Technical staff can customize HERITRACE through standardized languages (SHACL for data validation, YAML for interface configuration) rather than learning proprietary templating systems.

Key Features

Provenance Management and Change Tracking

HERITRACE employs the OpenCitations Data Model (OCDM) extending the PROV Ontology to implement comprehensive provenance management. Every modification is captured as a snapshot with complete metadata including:

Timestamp of creation/invalidation
Responsible agent (individual, organization, or automated process)
Primary data source
Detailed list of modifications made

Change tracking uses a delta-based approach storing only differences between successive snapshots as SPARQL update queries, enabling efficient storage and precise restoration of previous versions.

Resource editing interface showing metadata fields and editing options

Time Machine and Time Vault

The Time Machine feature provides a timeline interface for managing entity evolution, allowing users to view previous versions and restore earlier states with automatic adjustment of linked resources. The Time Vault serves as a specialized catalog for deleted entities, enabling recovery when needed.

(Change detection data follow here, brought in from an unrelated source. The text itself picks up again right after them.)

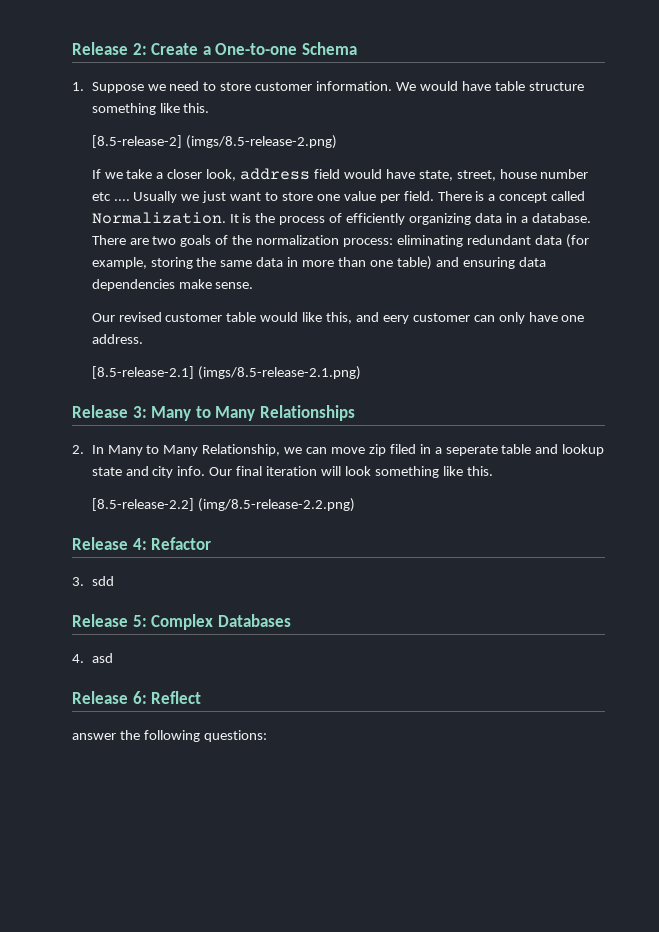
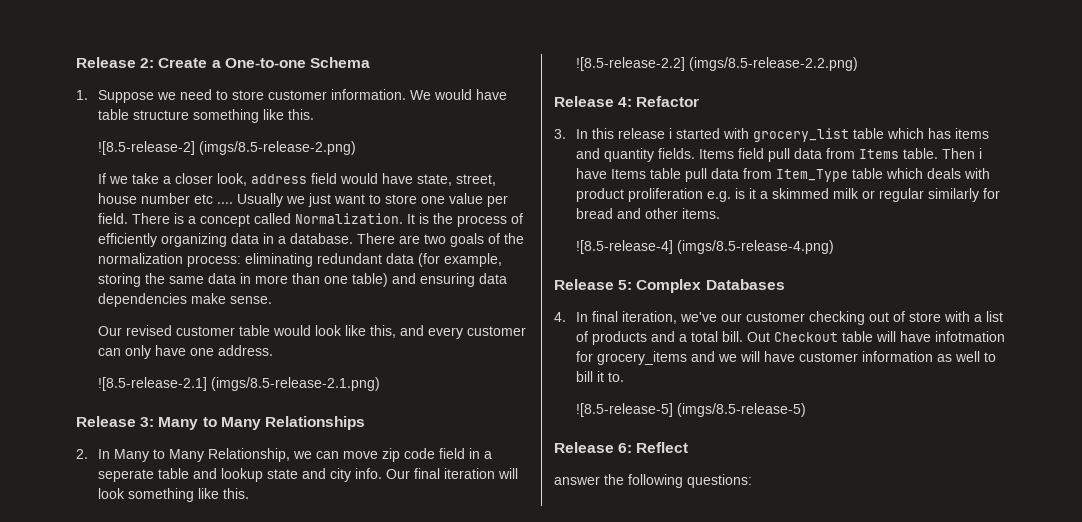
- [8.5-release-2] (imgs/8.5-release-2.png)
+ ![8.5-release-2] (imgs/8.5-release-2.png)
- Our revised customer table would like this, and eery customer can only have one address.
+ Our revised customer table would look like this, and every customer can only have one address.
- [8.5-release-2.1] (imgs/8.5-release-2.1.png)
+ ![8.5-release-2.1] (imgs/8.5-release-2.1.png)
- 2. In Many to Many Relationship, we can move zip filed in a seperate table and lookup state and city info.
+ 2. In Many to Many Relationship, we can move zip code field in a seperate table and lookup state and city info.
- [8.5-release-2.2] (img/8.5-release-2.2.png)
+ ![8.5-release-2.2] (imgs/8.5-release-2.2.png)
- 3. sdd
+ 3. In this release i started with grocery_list table which has items and quantity fields. Items field pull data from Items table. Then i have Items table pull data from Item_Type table which deals with product proliferation e.g. is it a skimmed milk or regular similarly for bread and other items.
+ ![8.5-release-4] (imgs/8.5-release-4.png)
- 4. asd
+ 4. In final iteration, we've our customer checking out of store with a list of products and a total bill. Out Checkout table will have infotmation for grocery_items and we will have customer information as well to bill it to.
+ ![8.5-release-5] (imgs/8.5-release-5)

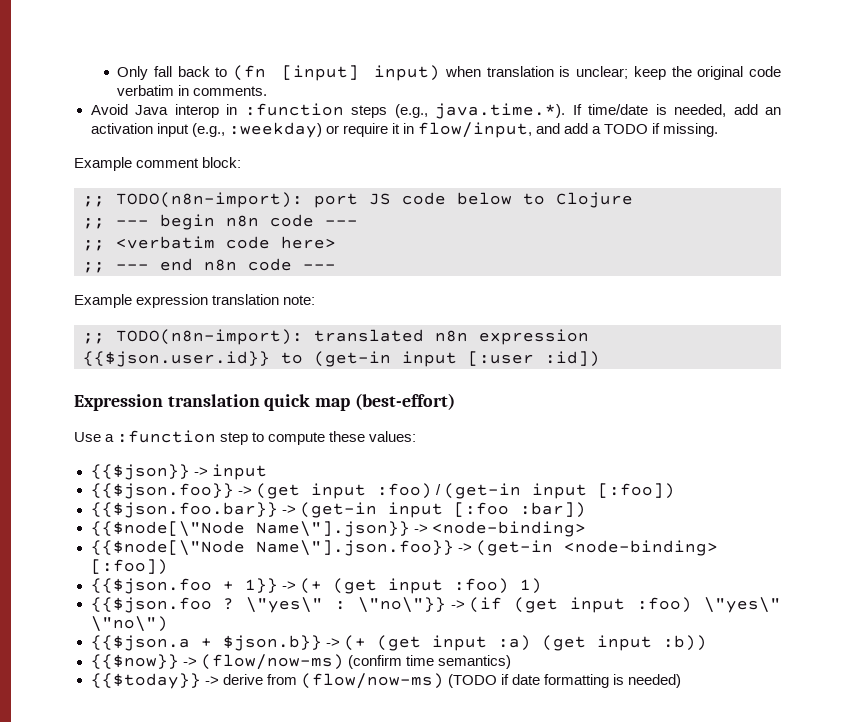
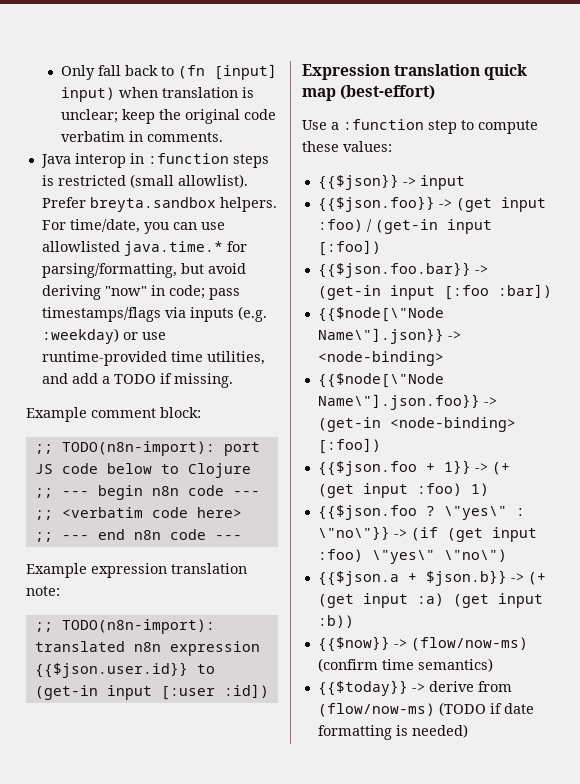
- Avoid Java interop in :function steps (e.g., java.time.*). If time/date is needed, add an activation input (e.g., :weekday) or require it in flow/input, and add a TODO if missing.
+ Java interop in :function steps is restricted (small allowlist). Prefer breyta.sandbox helpers. For time/date, you can use allowlisted java.time.* for parsing/formatting, but avoid deriving "now" in code; pass timestamps/flags via inputs (e.g. :weekday) or use runtime-provided time utilities, and add a TODO if missing.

Time Machine interface showing version history and timeline

Intelligent Metadata Management

Real-time Validation: SHACL-based constraints ensure data consistency and integrity
Smart Disambiguation: Automatic detection of similar entities during creation to prevent duplication
Dynamic Field Configuration: Interface adapts based on entity type and defined schemas
Semantic Relationship Management: Handle complex relationships between entities with proper validation

Seamless RDF Integration

HERITRACE functions effectively out of the box with existing RDF datasets. Simply connect to your triplestore - no data transformation or special import procedures required. The system automatically discovers and displays entities based on their RDF types.

Technical Foundation

HERITRACE is built using modern web technologies optimized for semantic data management:

Backend: Python Flask framework with RDFlib for RDF processing and Time-agnostic Library for managing version reconstruction
Database: Database-agnostic architecture supporting any RDF triplestore. Tested with Virtuoso and Blazegraph, but also compatible with GraphDB and Apache Jena. Virtuoso is recommended as it is open source and actively maintained, while Blazegraph is no longer maintained
Frontend: Jinja2 templating engine with React components for interactive elements requiring reactivity
Standards Compliance: Built on RDF, SPARQL, SHACL, and PROV-O standards
Authentication: ORCID OAuth integration with access control
Deployment: Docker and Docker Compose support for easy installation
Customization: SHACL for data model definition, YAML for display rule configuration

Real-World Deployment

HERITRACE is currently deployed in the ParaText project at the University of Bologna, managing bibliographic metadata for textual resources. The system is also planned for adoption by OpenCitations, demonstrating its scalability for large-scale, dynamic datasets in real production environments.